I've had an episode of "Criminal Minds" paused for two-and-a-half hours and I'm hungry. Oh yeah, it's 12:24 p.m. While all is quiet on the western front I heat chicken I grilled yesterday (yes, women can grill!)
My sister calls me. I don't answer. She texts me about how I should call when they're napping (they're supposed to nap at the same time?). I'm sure she means well but mothers of singletons don't understand what twin moms go through just as I don't understand what triplet moms goes through and so on. Hit the ignore button and move on my friends.
Anyway, I creep past "the island" and eye a sleeping-with-eyes-cracked-open child and toast bread for a sandwich. My other son in his crib chirps. Did I put him down for a nap too early? Is he not tired? If I get him will I ruin the sleep training and this-is-where-you-nap nonsense I've worked on for weeks?
I check the monitor. He's looking into the camera, as if to telepathically say I'm a horrible person and he's lonely.Wait, what is that noise? The neighbor boy across the street is playing "music." Instead of the loser wearing maxipads and listening to "Twilight" I'm that mean old retiree widow who spies on her neighbors between vinyl blinds. The bass is sporadically shaking my house. He doesn't understand he's not living on the mean streets of Compton but in a rural Maryland neighborhood. Don't kids learn anything in public schools? He doesn't know where he lives!
Before I can delve into a panicked rundown of the state of public schools in the area, my cribbed son chirps. I check the monitor. He looks like Randy from "A Christmas Story" when he falls in the snow.
I ascend up the stairs on my new workout regime to shove a pacifier in his mouth because I'm Bad Mommy. I descend the steps and sniff sniff, what's that smell? Oh yes, I was making a sandwich. Nothing like cold chicken on stale bread. I check the monitor and fist pump. I think he's asleep! I mark it down on the chart because, as most twin moms know, you must keep a daily chart covering sleep, naps, food, diapers and the comments section. I've gone through a few but found one I like - all found by searching online.
OK, time to make a sandwich, as well as continue doing laundry and dishes. Is there an Evil Laundry Elf who secretly puts more and more clothing in the basket? If so, let me know where he lives because I'd like to have a word with him.
I walk into the kitchen and notice a coffee cup with creamer inside and toast sitting in the toaster because that's how far I'd gotten. I creep around like a burglar while trying not to wake the baby in "the island."

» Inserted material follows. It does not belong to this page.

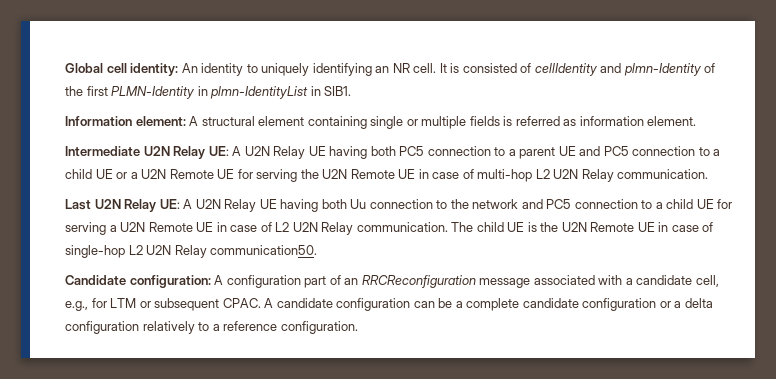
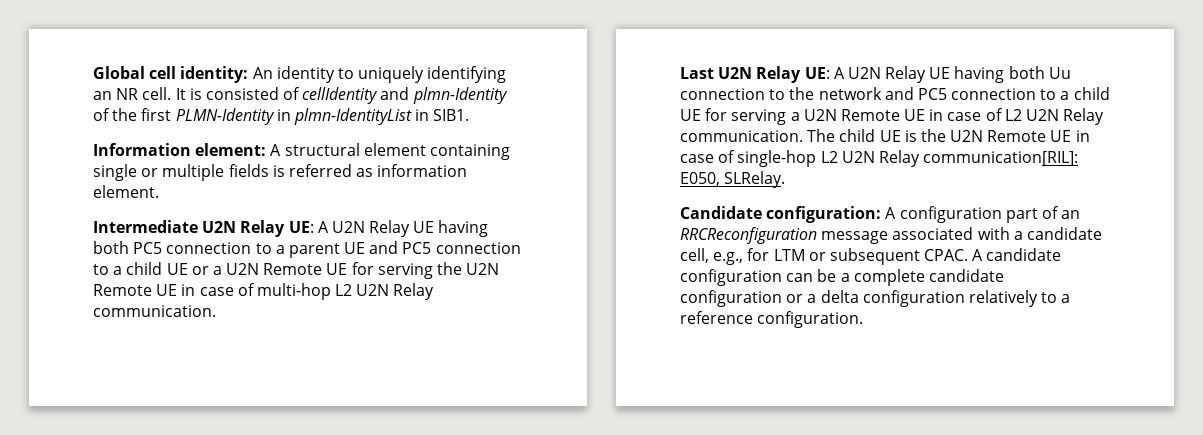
- The child UE is the U2N Remote UE in case of single-hop L2 U2N Relay communication50.
+ The child UE is the U2N Remote UE in case of single-hop L2 U2N Relay communication[RIL]: E050, SLRelay.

I eat a carrot and get heartburn. God punishing me for eating healthy. I push play on "Criminal Minds." Remember? I tried to watch an episode three hours ago. I watch on mute with subtitles so no one is awakened. I also watch the UPS man drive past, hoping for a mystery package to brighten my day. Maybe my husband is sending me a just-because gift ... maybe not.
Before I finish my lunch or the episode the baby on "the island" wakes. Here comes the reason I sleep train and feed every three hours -- the giggles, smiles, happy-go-lucky baby time because when they are rested, they are happy ... for about an hour or so at a time (or less) because they nap about every two hours during the day.
After getting lovies (snuggling, kissing, hugging, tickling and playing) I attempt to finish my sandwich and my show because he needs to eat in 18 minutes and his brother will likely be awake soon.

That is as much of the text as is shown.